__Work task__.
Give an exact copy of the line that has "(535, 255) none" and of every line below it, through the last, with nothing else.

__Listed entries__.
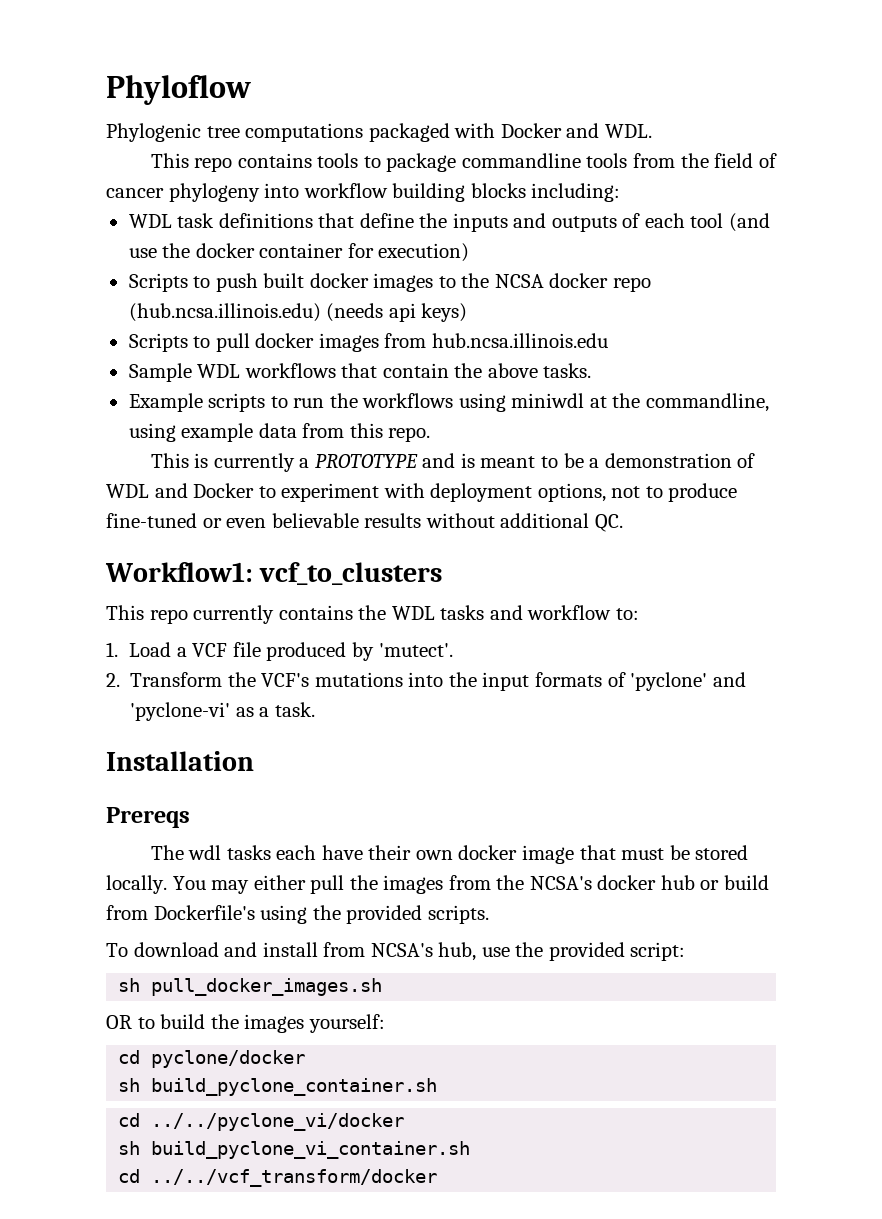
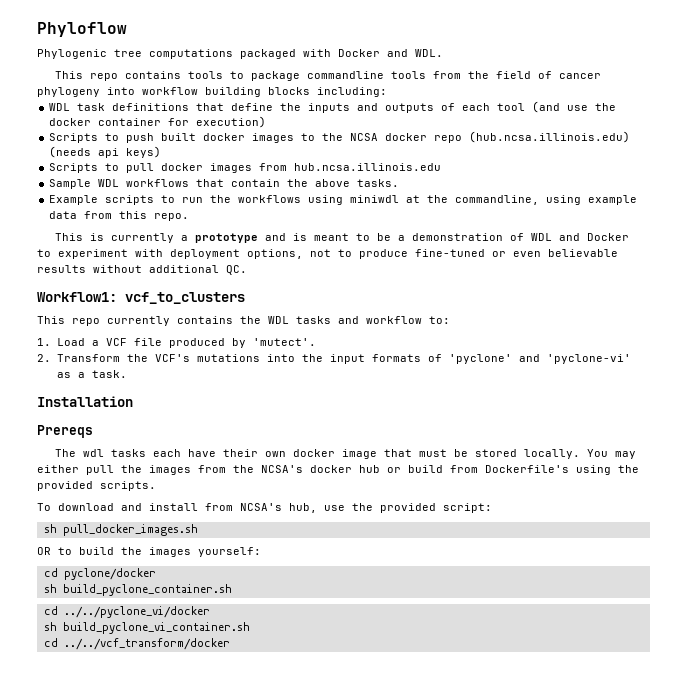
[314,454,418,468] PROTOTYPE -> [195,233,259,243] prototype

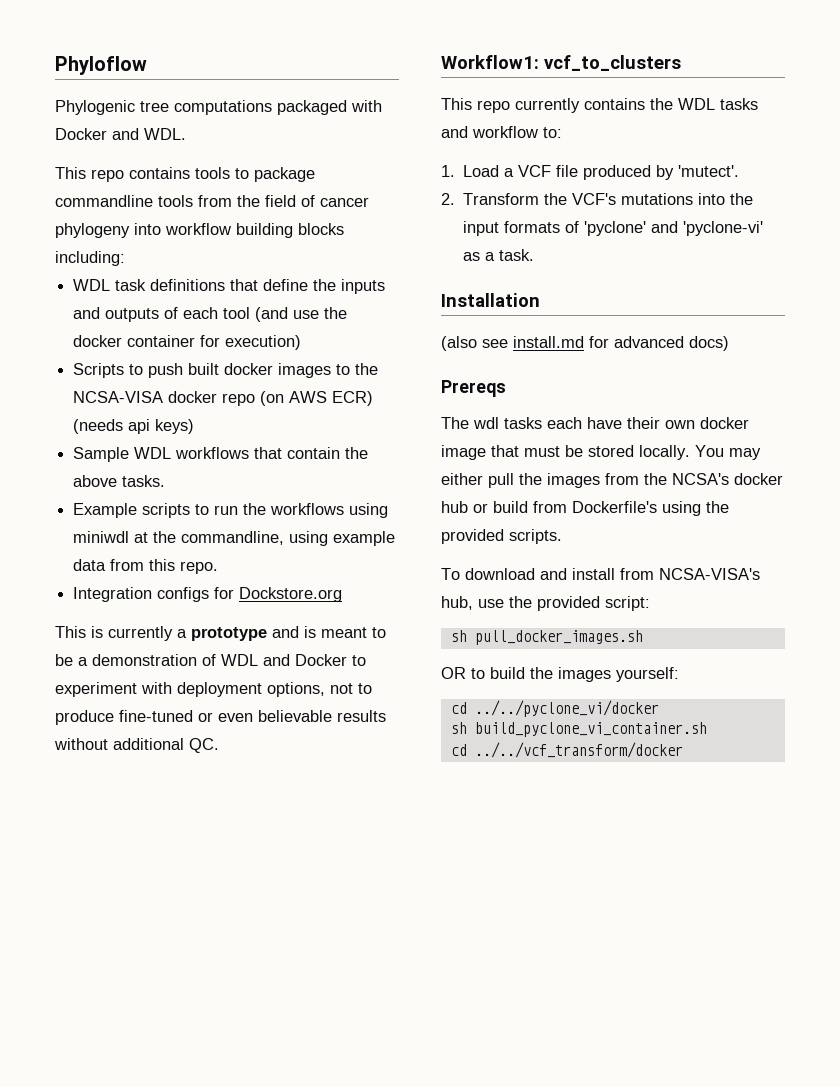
[350,133,379,141] NCSA -> [73,391,164,403] NCSA-VISA
[469,131,631,143] (hub.ncsa.illinois.edu) -> [260,391,374,406] (on AWS ECR)
[49,163,442,173] // Scripts to pull docker images from hub.ncsa.illinois.edu -> (195, 426) none
(190, 217) none -> [73,587,343,602] // Integration configs for Dockstore.org
(133, 401) none -> [441,336,729,351] // (also see install.md for advanced docs)
[240,503,282,511] NCSA's -> [659,568,760,580] NCSA-VISA's
[43,568,156,580] [43,584,232,596] // cd pyclone/docker // sh build_pyclone_container.sh -> (679, 674) none

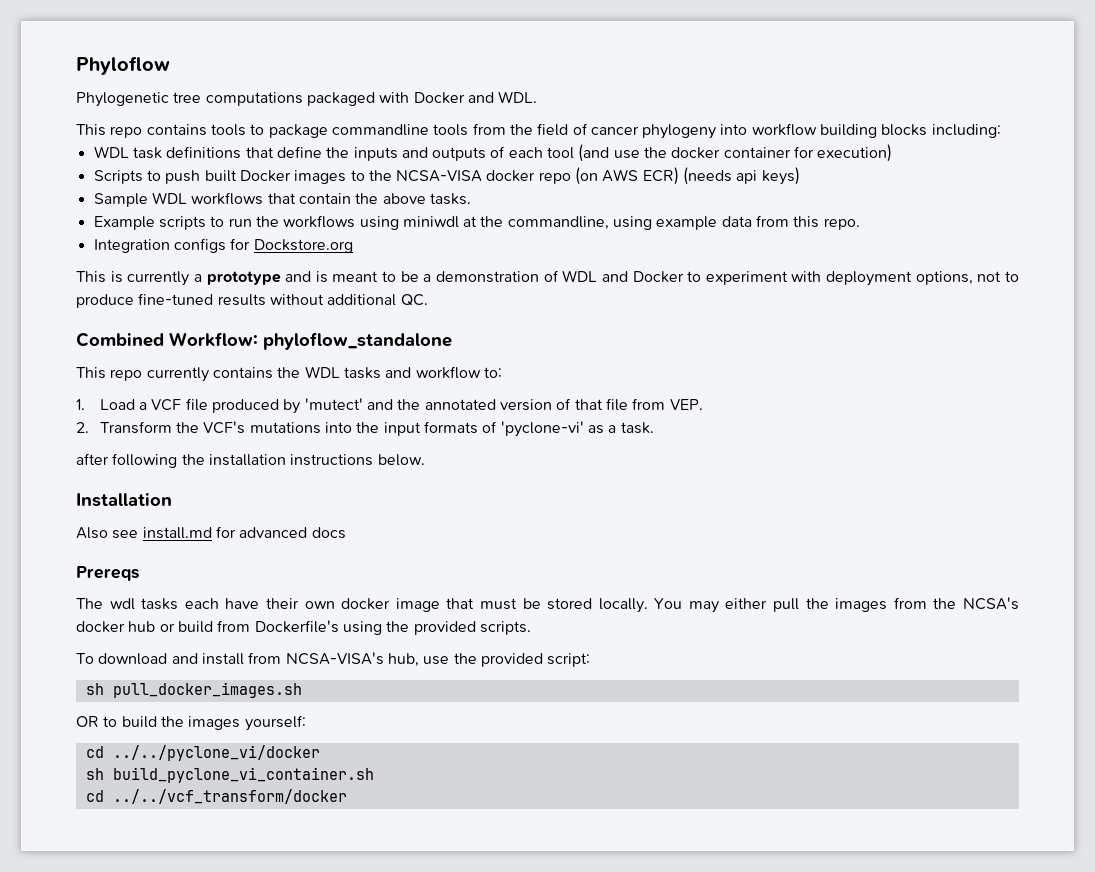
[55,100,135,115] Phylogenic -> [76,92,169,107] Phylogenetic
[224,363,274,375] docker -> [239,170,291,182] Docker
[198,710,332,722] or even believable -> (214, 299) none
[441,55,681,71] Workflow1: vcf_to_clusters -> [76,332,452,350] Combined Workflow: phyloflow_standalone
[678,165,740,177] 'mutect'. -> [304,398,703,411] 'mutect' and the annotated version of that file from VEP.
[584,221,679,236] 'pyclone' and -> (498, 427) none
(535, 255) none -> [76,453,425,468] // after following the installation instructions below.
[441,336,477,351] (also -> [76,527,108,539] Also
[689,336,729,351] docs) -> [311,527,346,539] docs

__Answer box__.
(535, 255) none -> [76,453,425,468] // after following the installation instructions below.
[441,336,477,351] (also -> [76,527,108,539] Also
[689,336,729,351] docs) -> [311,527,346,539] docs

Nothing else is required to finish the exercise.